* **Task directions**:
Copy out the lines of the records below, and only those lines, from the one with "the Simon Carabiner" through the one with "APS returns to", exactly as they appear.

* **Dataset records**:
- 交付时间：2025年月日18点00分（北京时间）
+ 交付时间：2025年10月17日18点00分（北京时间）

--

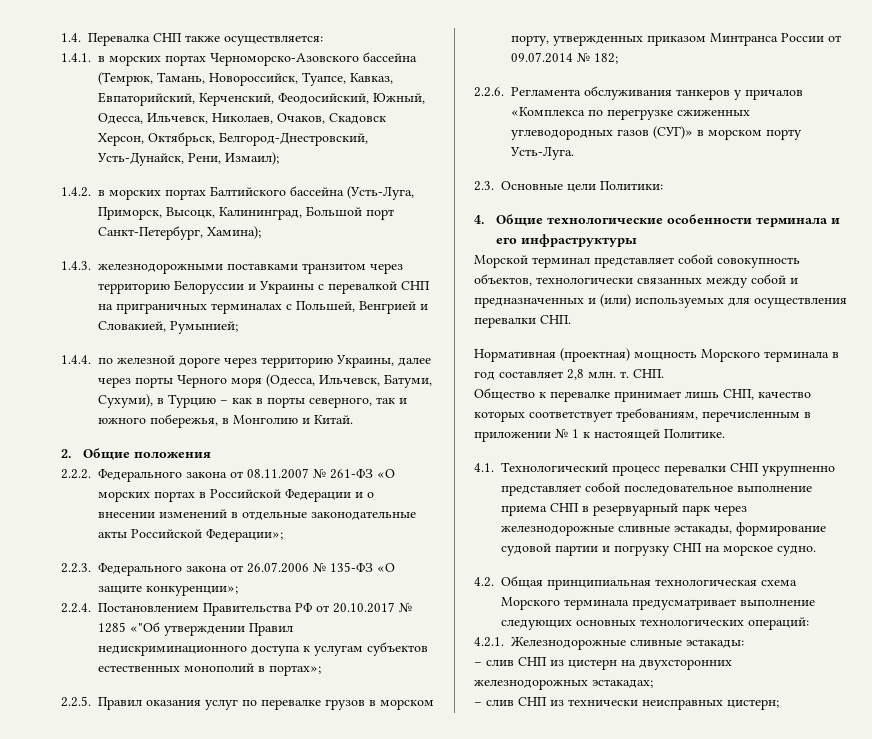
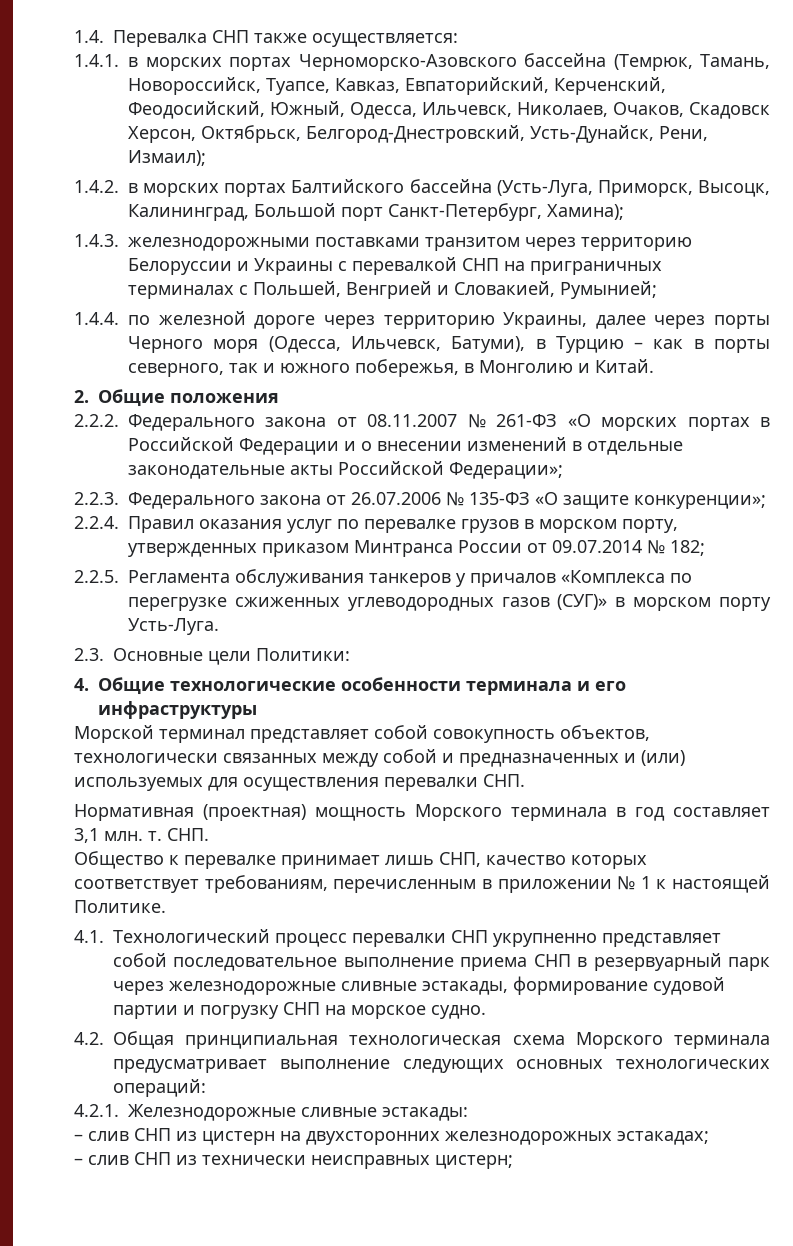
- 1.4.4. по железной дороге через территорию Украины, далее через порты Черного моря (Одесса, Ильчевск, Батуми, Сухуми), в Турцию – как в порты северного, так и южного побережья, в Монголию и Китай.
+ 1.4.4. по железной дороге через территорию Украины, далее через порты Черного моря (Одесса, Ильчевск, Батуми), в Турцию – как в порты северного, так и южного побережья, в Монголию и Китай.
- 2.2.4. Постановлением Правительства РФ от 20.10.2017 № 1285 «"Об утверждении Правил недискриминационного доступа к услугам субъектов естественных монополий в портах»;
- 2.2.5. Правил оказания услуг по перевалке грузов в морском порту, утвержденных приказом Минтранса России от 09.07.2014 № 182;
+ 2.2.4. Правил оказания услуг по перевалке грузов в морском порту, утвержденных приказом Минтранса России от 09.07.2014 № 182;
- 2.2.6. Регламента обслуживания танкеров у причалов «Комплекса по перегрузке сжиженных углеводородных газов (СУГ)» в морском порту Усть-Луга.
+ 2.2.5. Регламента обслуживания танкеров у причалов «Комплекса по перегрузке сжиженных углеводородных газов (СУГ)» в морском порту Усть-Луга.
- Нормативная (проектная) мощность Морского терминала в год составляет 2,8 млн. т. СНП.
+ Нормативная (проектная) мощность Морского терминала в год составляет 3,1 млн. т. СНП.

==

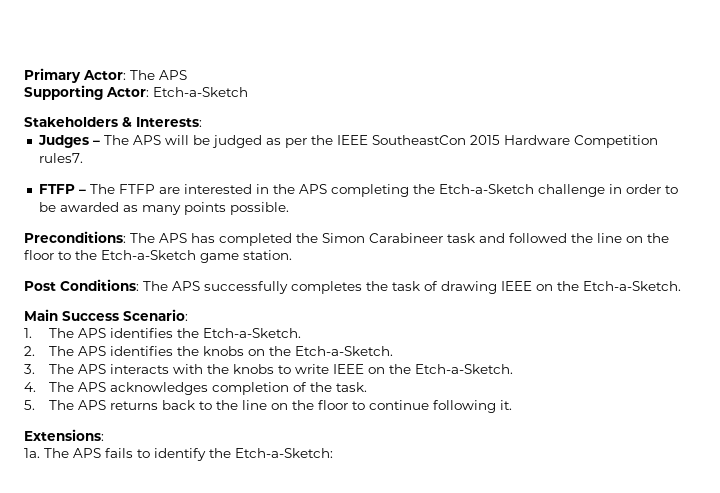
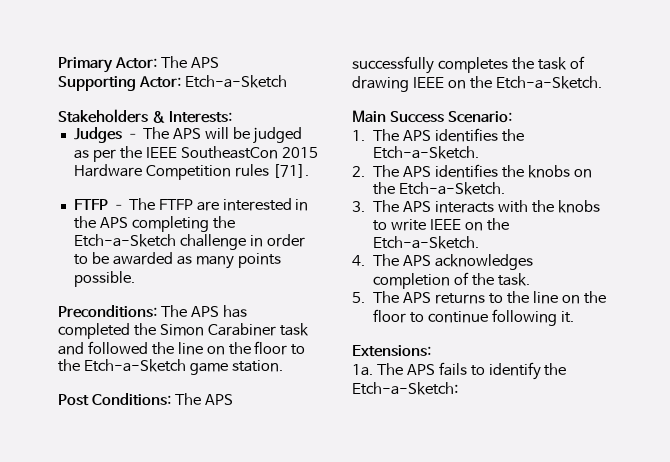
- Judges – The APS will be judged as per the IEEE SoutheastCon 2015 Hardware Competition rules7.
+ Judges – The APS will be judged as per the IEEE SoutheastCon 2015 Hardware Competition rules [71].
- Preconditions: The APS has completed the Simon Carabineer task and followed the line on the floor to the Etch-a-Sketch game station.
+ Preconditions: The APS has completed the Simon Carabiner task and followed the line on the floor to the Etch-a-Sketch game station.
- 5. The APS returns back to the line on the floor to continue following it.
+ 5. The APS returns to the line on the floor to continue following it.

* **Solved problem**:
+ Preconditions: The APS has completed the Simon Carabiner task and followed the line on the floor to the Etch-a-Sketch game station.
- 5. The APS returns back to the line on the floor to continue following it.
+ 5. The APS returns to the line on the floor to continue following it.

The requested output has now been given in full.